5G Needs More Than Slicing

Packet manipulation is performed by analyzing packets and identifying user specified headers. These headers can be stripped or modified
leaving the rest of the packet available to be sent to monitoring tools for analysis. Note that the PacketPro™ module, from Network Critical, is much more than a “packet slicer.” It can also perform complete data packet manipulation including the masking of payload information. Payload masking is critically important to comply with data privacy regulations as noted above. Simply put, the 1’s and 0’s in the payload are masked by all 1’s or all 0’s making the actual conversation unreadable, but leaving in tact the exact size of the entire packet.


Optimize the efficiency of monitoring tools by presenting only the traffic that the tools need for the task at hand.
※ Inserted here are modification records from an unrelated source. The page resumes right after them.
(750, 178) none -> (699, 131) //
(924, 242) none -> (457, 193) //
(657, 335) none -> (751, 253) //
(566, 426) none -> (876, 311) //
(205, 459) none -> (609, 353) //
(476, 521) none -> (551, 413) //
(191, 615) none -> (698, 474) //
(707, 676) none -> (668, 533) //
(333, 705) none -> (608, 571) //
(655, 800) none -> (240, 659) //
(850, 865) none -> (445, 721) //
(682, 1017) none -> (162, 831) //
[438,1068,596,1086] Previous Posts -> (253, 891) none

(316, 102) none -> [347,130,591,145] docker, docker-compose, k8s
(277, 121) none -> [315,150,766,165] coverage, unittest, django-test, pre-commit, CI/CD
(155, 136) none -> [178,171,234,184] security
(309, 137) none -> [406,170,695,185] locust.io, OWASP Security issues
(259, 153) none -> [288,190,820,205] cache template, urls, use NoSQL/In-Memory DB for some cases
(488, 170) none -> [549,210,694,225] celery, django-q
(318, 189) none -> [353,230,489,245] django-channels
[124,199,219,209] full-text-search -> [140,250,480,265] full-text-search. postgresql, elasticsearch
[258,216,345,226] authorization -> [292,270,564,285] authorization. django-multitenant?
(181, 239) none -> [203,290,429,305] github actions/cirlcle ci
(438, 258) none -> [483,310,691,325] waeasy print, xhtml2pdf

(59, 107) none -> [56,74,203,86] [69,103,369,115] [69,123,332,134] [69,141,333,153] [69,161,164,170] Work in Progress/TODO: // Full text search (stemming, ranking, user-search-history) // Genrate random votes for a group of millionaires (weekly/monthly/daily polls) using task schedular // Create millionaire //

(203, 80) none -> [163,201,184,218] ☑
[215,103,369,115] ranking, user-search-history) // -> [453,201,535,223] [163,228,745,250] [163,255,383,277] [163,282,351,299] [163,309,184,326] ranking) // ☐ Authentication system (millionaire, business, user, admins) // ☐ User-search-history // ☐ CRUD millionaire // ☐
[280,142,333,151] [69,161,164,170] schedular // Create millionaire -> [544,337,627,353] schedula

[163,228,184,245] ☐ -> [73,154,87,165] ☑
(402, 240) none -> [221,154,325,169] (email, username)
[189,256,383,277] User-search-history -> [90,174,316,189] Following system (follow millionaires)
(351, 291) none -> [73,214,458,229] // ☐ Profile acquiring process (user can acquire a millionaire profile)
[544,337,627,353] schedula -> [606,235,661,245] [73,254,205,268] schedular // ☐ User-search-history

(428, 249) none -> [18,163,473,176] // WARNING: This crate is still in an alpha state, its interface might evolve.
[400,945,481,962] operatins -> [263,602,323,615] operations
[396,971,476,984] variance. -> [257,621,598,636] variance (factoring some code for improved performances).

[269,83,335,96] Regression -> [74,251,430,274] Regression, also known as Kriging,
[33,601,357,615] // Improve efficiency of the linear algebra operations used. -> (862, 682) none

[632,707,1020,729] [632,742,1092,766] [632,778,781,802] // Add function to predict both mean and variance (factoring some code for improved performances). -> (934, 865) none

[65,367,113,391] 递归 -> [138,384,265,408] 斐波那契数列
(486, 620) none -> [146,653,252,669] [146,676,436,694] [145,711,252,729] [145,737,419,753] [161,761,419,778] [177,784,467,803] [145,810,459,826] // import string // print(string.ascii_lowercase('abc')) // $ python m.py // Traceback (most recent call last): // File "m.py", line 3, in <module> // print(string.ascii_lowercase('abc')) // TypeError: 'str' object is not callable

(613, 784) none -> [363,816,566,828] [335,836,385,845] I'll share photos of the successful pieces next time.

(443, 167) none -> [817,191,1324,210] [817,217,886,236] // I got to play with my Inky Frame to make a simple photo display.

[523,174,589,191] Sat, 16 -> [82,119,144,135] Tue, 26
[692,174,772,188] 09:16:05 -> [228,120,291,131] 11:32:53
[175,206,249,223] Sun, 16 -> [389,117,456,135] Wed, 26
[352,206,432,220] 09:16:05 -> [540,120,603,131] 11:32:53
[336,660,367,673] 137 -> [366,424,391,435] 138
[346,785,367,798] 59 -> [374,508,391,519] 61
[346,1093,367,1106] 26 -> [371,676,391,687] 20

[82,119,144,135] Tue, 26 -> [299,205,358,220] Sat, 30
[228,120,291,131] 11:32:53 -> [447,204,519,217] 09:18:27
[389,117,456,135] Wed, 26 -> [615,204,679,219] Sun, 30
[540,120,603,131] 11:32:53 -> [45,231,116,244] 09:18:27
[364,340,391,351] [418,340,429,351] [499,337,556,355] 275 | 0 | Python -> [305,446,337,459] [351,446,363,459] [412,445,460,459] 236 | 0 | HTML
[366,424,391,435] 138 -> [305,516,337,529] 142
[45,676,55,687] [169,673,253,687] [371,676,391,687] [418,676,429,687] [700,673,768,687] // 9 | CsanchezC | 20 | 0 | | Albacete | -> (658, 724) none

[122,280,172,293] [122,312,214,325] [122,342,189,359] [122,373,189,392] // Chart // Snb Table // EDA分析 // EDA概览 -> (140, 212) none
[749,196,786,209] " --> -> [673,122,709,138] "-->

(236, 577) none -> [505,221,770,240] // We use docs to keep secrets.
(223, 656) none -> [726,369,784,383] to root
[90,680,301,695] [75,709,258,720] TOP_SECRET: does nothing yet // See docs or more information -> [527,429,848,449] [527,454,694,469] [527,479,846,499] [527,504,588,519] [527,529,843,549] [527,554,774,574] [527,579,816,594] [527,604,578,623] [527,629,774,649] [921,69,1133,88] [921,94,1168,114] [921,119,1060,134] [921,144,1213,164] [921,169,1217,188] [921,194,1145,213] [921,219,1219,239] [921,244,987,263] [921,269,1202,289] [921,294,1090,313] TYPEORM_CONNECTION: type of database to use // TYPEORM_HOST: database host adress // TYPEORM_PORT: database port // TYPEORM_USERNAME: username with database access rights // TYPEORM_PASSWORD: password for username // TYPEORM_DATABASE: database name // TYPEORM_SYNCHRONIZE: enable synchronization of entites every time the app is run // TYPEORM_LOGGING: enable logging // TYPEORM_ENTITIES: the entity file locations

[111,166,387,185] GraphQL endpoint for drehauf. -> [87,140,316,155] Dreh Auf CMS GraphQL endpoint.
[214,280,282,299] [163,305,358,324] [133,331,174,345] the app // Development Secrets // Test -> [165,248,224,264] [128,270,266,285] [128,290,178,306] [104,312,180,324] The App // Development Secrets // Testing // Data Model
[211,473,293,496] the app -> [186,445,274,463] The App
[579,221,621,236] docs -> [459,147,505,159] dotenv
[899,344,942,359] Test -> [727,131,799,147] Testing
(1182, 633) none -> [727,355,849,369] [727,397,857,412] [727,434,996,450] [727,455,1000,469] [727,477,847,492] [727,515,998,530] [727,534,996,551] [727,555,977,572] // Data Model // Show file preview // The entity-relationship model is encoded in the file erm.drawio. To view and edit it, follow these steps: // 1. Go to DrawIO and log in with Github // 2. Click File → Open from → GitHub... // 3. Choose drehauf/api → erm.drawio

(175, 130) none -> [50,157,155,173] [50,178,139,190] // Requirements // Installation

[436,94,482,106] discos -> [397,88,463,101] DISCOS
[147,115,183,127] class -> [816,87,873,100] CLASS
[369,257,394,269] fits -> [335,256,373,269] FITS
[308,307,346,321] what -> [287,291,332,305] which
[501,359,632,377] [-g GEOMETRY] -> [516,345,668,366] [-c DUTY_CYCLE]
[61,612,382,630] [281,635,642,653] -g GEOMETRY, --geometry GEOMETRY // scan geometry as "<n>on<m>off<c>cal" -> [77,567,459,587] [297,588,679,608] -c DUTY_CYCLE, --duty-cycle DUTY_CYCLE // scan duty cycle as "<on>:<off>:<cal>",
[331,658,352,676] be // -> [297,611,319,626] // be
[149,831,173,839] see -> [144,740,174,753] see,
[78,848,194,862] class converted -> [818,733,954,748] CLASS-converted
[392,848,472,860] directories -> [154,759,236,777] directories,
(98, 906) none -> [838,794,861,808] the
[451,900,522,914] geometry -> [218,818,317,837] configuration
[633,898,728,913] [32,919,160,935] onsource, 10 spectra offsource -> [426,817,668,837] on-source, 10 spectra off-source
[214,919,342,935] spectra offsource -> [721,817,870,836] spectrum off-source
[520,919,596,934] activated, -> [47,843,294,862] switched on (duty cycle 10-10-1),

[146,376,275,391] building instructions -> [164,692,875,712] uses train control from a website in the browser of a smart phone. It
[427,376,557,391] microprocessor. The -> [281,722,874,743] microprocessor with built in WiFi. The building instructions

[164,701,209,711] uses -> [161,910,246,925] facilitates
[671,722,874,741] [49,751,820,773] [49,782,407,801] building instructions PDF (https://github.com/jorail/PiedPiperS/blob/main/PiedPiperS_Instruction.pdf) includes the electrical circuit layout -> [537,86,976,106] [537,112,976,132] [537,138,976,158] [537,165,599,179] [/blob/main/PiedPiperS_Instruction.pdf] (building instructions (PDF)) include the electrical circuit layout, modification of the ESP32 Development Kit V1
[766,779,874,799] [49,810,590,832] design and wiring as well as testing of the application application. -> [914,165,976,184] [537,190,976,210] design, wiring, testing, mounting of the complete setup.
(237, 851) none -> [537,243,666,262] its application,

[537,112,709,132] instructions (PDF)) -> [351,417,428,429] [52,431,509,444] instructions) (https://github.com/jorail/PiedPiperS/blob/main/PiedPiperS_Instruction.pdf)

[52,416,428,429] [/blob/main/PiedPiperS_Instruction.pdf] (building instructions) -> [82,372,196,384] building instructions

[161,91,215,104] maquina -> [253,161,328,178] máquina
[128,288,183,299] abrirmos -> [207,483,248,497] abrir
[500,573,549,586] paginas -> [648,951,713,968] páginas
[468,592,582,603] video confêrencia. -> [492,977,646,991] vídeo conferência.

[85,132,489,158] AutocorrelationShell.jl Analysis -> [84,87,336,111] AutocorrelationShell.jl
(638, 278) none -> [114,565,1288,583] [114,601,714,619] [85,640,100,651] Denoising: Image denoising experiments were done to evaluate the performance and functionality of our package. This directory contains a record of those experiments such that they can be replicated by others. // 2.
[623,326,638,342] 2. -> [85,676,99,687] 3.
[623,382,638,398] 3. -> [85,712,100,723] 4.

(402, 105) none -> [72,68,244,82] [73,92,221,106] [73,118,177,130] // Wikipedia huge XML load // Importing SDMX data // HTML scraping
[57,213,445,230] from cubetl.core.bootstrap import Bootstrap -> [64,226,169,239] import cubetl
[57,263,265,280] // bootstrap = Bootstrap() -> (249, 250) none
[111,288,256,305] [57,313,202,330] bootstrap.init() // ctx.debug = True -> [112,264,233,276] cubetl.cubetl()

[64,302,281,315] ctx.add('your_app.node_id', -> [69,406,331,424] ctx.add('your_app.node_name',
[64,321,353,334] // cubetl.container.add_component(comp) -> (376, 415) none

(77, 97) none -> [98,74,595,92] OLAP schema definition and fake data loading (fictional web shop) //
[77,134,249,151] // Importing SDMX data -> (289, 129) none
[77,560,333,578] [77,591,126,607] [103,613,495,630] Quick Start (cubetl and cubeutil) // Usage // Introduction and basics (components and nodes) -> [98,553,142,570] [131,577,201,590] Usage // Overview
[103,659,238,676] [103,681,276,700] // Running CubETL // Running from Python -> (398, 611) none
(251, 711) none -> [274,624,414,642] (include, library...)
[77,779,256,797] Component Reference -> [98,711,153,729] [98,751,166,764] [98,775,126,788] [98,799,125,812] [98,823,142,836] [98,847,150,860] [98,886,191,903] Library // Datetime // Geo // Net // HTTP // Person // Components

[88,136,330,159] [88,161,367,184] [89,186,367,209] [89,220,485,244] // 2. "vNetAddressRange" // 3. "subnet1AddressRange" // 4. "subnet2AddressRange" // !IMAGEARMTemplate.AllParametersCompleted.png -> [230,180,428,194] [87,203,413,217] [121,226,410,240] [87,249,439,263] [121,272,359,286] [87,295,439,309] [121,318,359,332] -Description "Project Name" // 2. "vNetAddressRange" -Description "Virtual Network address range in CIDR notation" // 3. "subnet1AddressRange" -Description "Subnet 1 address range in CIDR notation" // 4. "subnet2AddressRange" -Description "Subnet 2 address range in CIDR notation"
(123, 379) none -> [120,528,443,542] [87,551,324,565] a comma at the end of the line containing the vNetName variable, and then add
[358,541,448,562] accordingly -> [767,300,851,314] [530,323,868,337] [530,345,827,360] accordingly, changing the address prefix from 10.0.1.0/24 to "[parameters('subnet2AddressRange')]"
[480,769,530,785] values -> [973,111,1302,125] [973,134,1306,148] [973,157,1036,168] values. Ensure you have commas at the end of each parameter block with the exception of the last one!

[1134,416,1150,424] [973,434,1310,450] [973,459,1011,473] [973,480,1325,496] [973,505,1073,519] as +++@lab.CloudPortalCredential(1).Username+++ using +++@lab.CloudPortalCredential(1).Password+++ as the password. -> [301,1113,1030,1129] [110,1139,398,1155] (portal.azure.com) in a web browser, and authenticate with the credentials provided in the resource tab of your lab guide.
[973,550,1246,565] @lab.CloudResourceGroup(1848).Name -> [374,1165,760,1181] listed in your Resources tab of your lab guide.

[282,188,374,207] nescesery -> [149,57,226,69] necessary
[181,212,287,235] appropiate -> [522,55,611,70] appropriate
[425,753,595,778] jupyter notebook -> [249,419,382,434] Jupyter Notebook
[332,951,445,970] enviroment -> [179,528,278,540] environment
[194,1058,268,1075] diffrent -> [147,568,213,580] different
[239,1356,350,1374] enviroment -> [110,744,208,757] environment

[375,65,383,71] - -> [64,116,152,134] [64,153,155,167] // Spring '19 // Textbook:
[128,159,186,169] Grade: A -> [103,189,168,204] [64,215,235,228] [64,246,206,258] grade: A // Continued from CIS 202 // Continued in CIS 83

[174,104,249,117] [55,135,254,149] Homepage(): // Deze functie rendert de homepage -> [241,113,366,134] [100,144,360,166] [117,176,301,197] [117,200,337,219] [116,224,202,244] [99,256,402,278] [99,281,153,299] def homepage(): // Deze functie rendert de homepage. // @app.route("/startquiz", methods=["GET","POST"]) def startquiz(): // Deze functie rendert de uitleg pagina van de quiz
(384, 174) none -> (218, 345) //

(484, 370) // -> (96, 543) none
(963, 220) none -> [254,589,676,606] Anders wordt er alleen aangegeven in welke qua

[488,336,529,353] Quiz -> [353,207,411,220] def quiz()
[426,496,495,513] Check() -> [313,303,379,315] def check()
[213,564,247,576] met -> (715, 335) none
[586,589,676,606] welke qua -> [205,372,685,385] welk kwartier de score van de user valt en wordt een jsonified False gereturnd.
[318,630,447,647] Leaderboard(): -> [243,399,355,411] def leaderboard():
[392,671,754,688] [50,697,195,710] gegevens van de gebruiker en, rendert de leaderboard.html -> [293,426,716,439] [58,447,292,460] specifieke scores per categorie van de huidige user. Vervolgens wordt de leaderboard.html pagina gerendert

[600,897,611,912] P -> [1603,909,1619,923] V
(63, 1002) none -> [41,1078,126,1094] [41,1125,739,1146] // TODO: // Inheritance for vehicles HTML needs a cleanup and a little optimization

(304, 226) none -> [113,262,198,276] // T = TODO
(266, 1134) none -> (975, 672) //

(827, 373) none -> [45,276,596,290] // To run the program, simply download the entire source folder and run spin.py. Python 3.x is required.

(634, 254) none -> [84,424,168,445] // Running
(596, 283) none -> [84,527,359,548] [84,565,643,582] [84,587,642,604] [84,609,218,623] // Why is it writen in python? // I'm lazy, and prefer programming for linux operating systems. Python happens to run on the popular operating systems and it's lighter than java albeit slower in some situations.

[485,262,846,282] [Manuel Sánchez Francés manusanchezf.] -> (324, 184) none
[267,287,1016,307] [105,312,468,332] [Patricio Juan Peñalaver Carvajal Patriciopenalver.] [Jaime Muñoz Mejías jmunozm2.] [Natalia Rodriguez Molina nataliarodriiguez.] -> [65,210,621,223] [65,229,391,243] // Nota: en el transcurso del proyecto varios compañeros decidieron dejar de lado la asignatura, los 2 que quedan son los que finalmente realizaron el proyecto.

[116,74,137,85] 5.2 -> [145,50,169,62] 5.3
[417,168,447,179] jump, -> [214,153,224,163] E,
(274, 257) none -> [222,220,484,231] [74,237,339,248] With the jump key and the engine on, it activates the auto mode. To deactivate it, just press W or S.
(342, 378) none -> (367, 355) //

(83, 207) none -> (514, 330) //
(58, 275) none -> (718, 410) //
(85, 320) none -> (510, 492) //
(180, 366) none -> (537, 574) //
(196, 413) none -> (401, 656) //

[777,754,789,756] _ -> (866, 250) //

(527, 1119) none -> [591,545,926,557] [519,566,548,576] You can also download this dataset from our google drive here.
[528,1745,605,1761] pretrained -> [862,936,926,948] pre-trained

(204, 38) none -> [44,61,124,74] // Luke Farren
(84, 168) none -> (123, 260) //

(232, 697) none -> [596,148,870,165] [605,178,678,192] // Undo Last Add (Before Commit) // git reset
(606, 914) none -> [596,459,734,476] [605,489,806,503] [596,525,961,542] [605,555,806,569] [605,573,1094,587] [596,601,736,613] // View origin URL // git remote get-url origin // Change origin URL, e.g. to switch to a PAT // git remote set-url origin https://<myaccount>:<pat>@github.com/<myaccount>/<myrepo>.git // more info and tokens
The innovative PacketPro™ designed by Network Critical is a self-configuring module that can process and modify packets being passed to monitoring
tools. The intelligent packet processor is also fully configurable for customization and growth with your network.


The answer to complexity is simplicity. Network Critical packet brokers with the PacketPro module provide 100% complete and accurate 5G network and packet monitoring while complying with international data privacy regulations. These intelligent features also save CAPEX by reducing the number of connected monitoring tools. They reduce OPEX by simplifying monitoring deployment and ongoing  management using an innovative Graphical User Interface called Drag-n-Vu™.